┌─ Information
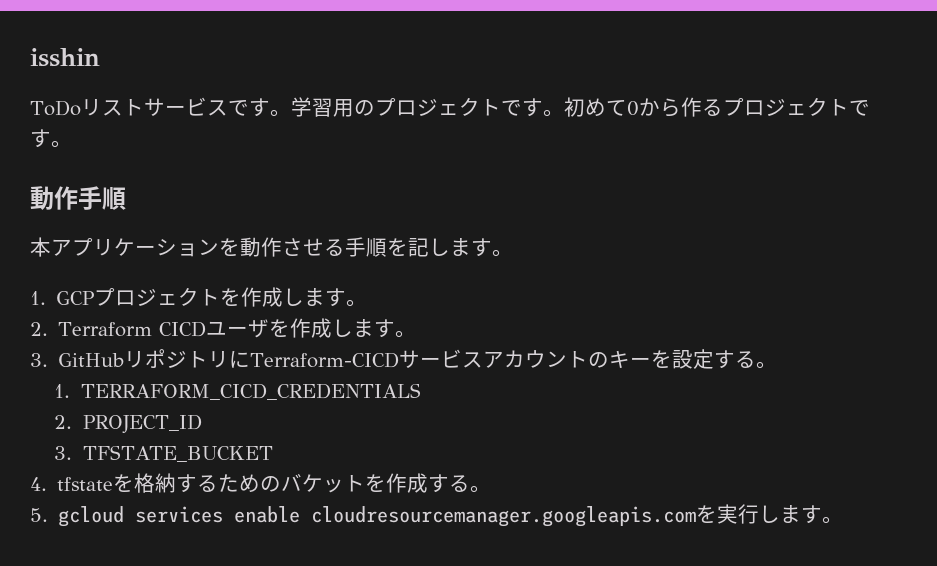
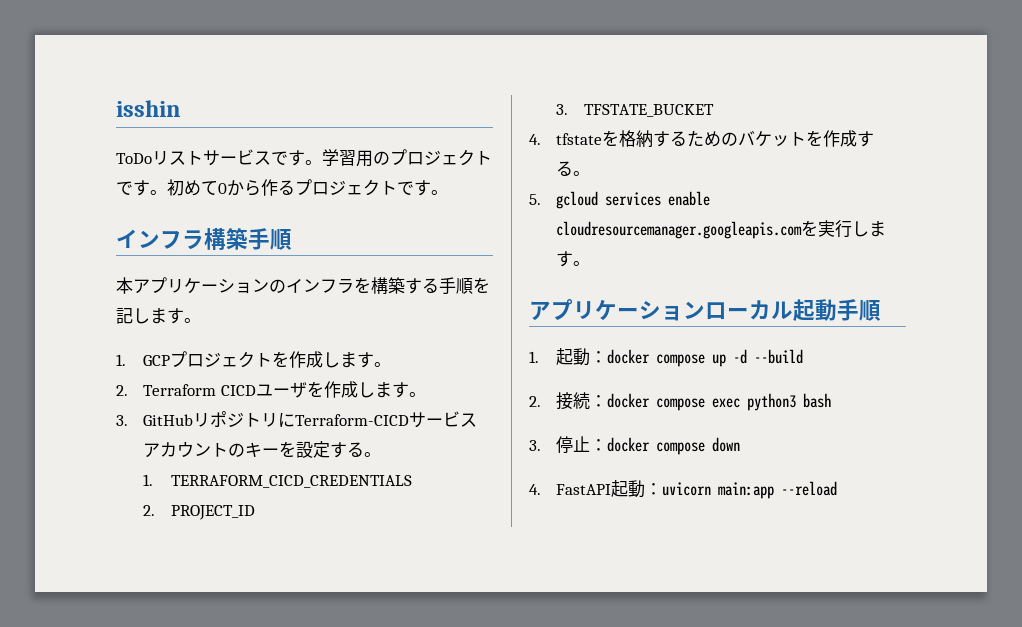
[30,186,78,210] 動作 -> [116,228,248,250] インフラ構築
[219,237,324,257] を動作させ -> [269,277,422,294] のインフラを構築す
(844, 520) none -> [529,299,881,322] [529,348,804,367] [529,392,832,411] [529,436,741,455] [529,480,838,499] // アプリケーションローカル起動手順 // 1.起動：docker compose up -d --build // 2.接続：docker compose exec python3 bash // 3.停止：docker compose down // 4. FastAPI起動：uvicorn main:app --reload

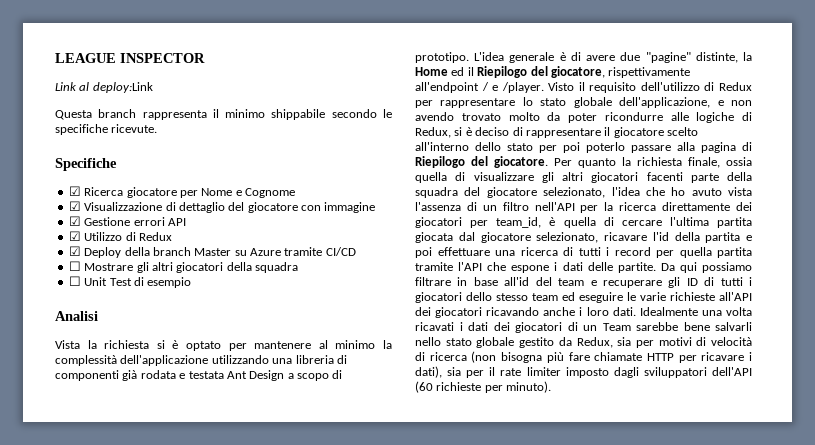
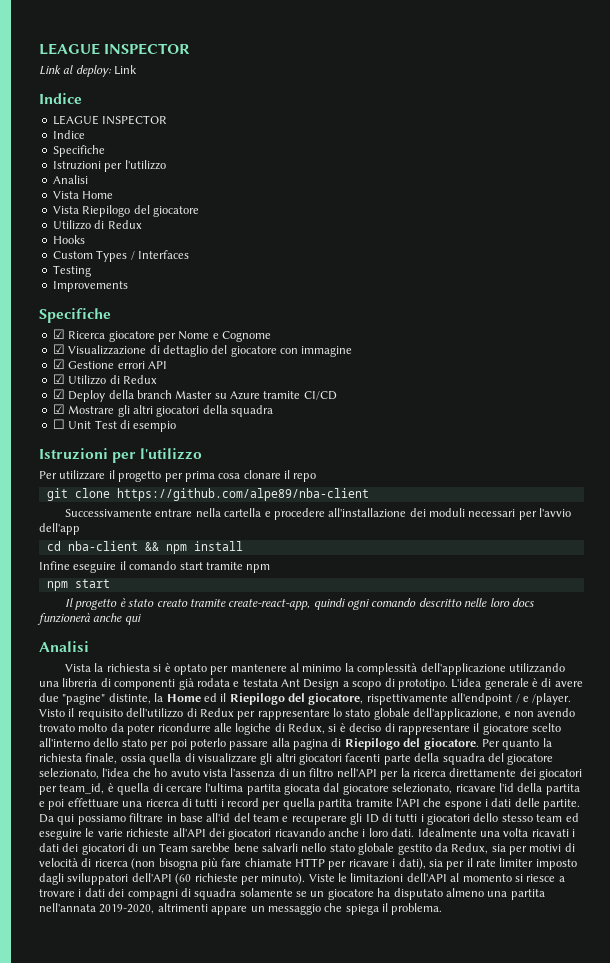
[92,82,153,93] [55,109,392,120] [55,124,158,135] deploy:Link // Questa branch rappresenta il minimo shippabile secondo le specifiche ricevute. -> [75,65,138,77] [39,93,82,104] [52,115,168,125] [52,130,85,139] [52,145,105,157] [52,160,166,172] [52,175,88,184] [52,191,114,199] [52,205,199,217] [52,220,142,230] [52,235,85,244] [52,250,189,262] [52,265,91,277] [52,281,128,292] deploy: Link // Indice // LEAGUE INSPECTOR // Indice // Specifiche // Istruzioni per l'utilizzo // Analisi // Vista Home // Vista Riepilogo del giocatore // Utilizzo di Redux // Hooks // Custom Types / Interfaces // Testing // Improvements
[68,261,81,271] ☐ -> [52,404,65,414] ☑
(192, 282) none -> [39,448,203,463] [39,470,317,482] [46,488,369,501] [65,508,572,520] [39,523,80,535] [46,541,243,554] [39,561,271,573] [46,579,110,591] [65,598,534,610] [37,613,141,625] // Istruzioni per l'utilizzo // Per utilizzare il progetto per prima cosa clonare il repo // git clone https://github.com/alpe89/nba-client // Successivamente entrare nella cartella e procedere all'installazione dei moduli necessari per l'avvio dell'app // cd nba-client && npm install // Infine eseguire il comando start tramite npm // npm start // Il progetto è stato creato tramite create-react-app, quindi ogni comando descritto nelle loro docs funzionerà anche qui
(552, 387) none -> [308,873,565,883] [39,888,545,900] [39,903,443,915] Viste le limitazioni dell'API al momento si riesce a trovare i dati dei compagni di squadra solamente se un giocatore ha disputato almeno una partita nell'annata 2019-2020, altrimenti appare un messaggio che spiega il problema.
└─
┌─ Information
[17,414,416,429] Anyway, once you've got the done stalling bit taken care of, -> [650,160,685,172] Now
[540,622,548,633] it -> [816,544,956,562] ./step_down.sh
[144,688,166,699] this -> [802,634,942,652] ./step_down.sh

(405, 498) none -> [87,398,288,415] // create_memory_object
└─
┌─ Information
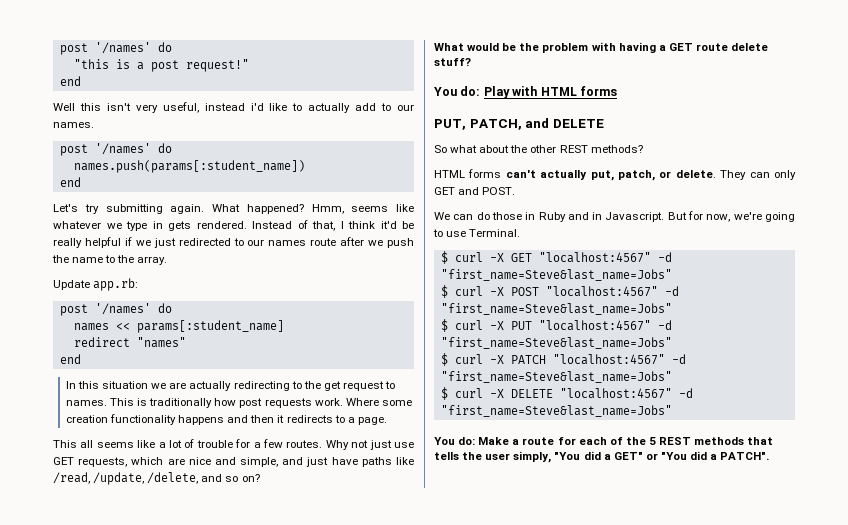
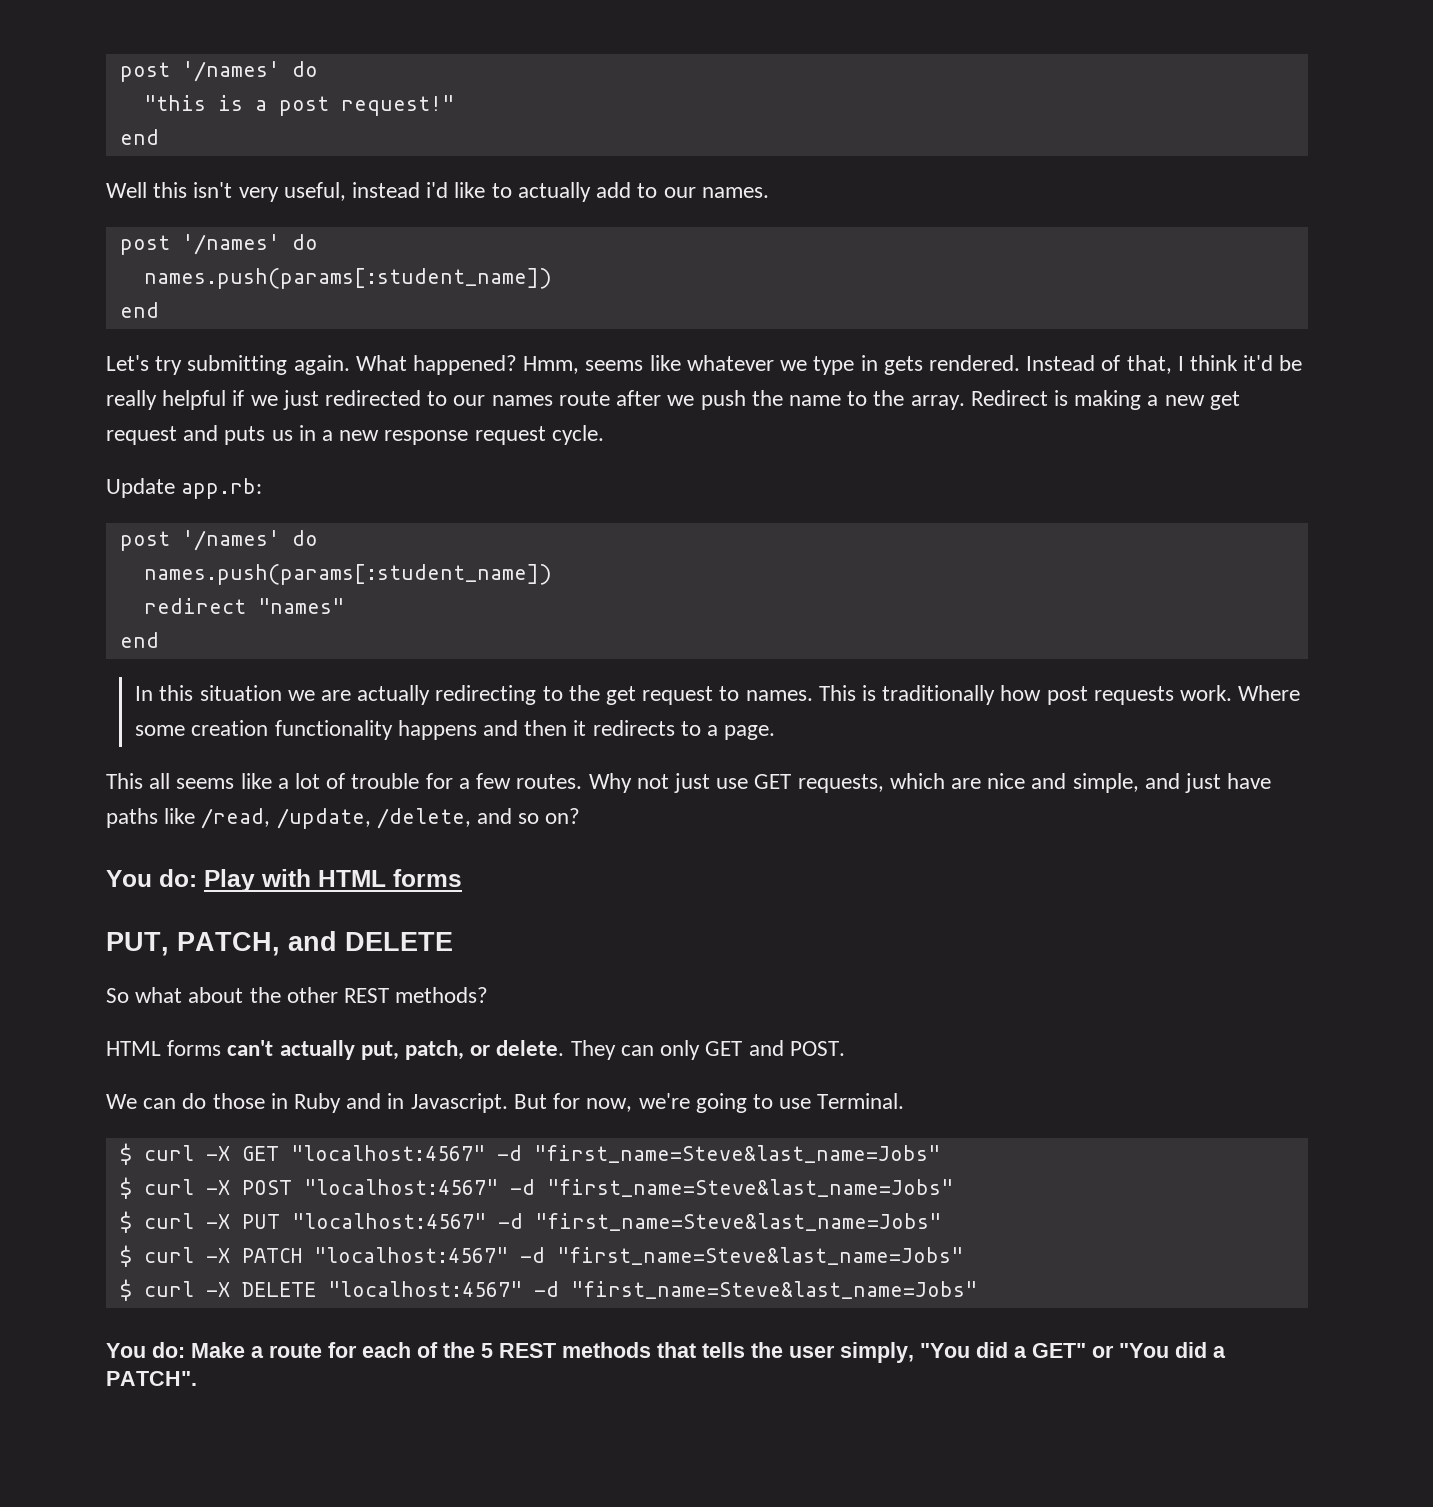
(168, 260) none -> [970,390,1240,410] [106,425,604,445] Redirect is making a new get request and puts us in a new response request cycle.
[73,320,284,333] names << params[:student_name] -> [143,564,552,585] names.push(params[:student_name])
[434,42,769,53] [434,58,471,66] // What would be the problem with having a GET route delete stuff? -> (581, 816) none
└─
(Brief):
Copy out each line of the data above, exactly, if it lies between the line holding "[219,237,324,257] を動作させ ->" and the line holding "(844, 520) none", inclusive; copy no other line.

(Solution to the problem):
[219,237,324,257] を動作させ -> [269,277,422,294] のインフラを構築す
(844, 520) none -> [529,299,881,322] [529,348,804,367] [529,392,832,411] [529,436,741,455] [529,480,838,499] // アプリケーションローカル起動手順 // 1.起動：docker compose up -d --build // 2.接続：docker compose exec python3 bash // 3.停止：docker compose down // 4. FastAPI起動：uvicorn main:app --reload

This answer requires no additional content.